TASK DIRECTIONS - Type the listing below out again exactly. No images.
______________________________
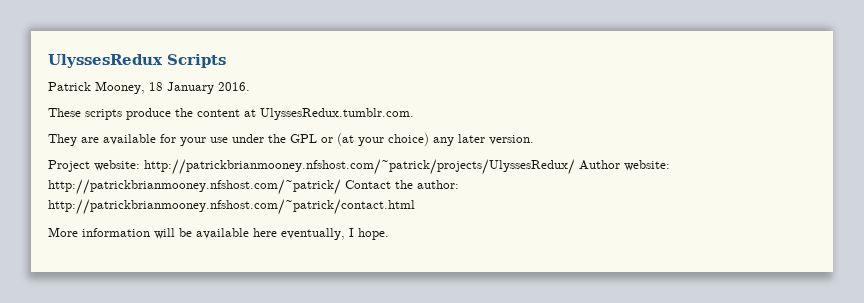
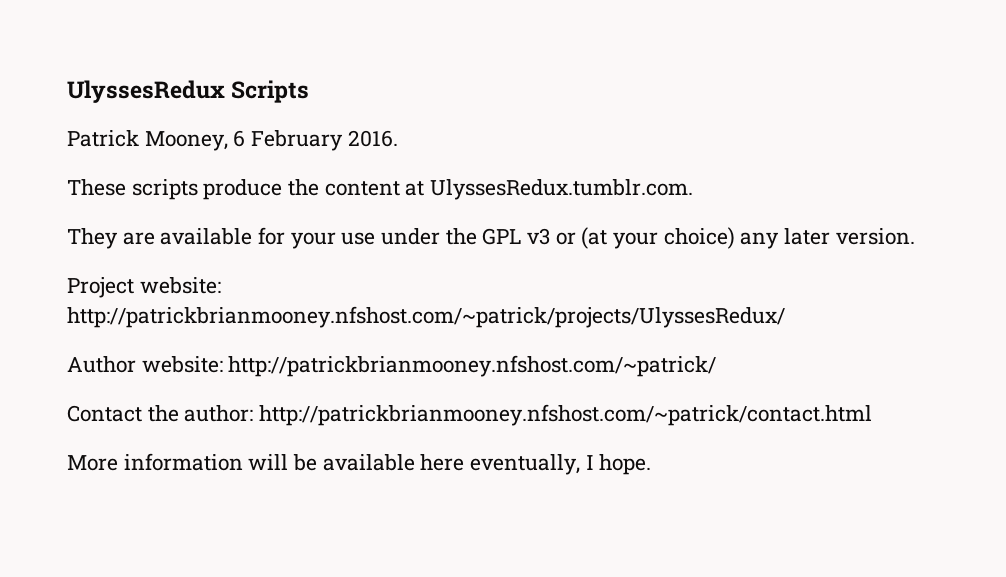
- Patrick Mooney, 18 January 2016.
+ Patrick Mooney, 6 February 2016.
- They are available for your use under the GPL or (at your choice) any later version.
+ They are available for your use under the GPL v3 or (at your choice) any later version.
- Project website: http://patrickbrianmooney.nfshost.com/~patrick/projects/UlyssesRedux/ Author website: http://patrickbrianmooney.nfshost.com/~patrick/ Contact the author: http://patrickbrianmooney.nfshost.com/~patrick/contact.html
+ Project website: http://patrickbrianmooney.nfshost.com/~patrick/projects/UlyssesRedux/
+ Author website: http://patrickbrianmooney.nfshost.com/~patrick/
+ Contact the author: http://patrickbrianmooney.nfshost.com/~patrick/contact.html

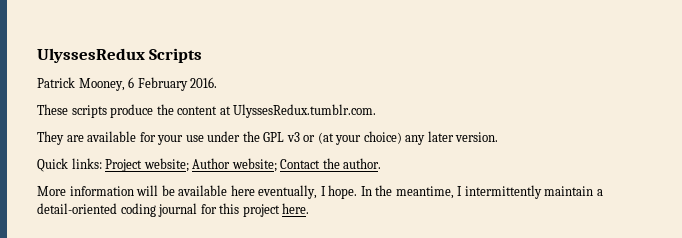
- Project website: http://patrickbrianmooney.nfshost.com/~patrick/projects/UlyssesRedux/
- Author website: http://patrickbrianmooney.nfshost.com/~patrick/
- Contact the author: http://patrickbrianmooney.nfshost.com/~patrick/contact.html
+ Quick links: Project website; Author website; Contact the author.
+ In the meantime, I intermittently maintain a detail-oriented coding journal for this project here.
______________________________
OUTPUT FOR THIS EXERCISE -
- Patrick Mooney, 18 January 2016.
+ Patrick Mooney, 6 February 2016.
- They are available for your use under the GPL or (at your choice) any later version.
+ They are available for your use under the GPL v3 or (at your choice) any later version.
- Project website: http://patrickbrianmooney.nfshost.com/~patrick/projects/UlyssesRedux/ Author website: http://patrickbrianmooney.nfshost.com/~patrick/ Contact the author: http://patrickbrianmooney.nfshost.com/~patrick/contact.html
+ Project website: http://patrickbrianmooney.nfshost.com/~patrick/projects/UlyssesRedux/
+ Author website: http://patrickbrianmooney.nfshost.com/~patrick/
+ Contact the author: http://patrickbrianmooney.nfshost.com/~patrick/contact.html

- Project website: http://patrickbrianmooney.nfshost.com/~patrick/projects/UlyssesRedux/
- Author website: http://patrickbrianmooney.nfshost.com/~patrick/
- Contact the author: http://patrickbrianmooney.nfshost.com/~patrick/contact.html
+ Quick links: Project website; Author website; Contact the author.
+ In the meantime, I intermittently maintain a detail-oriented coding journal for this project here.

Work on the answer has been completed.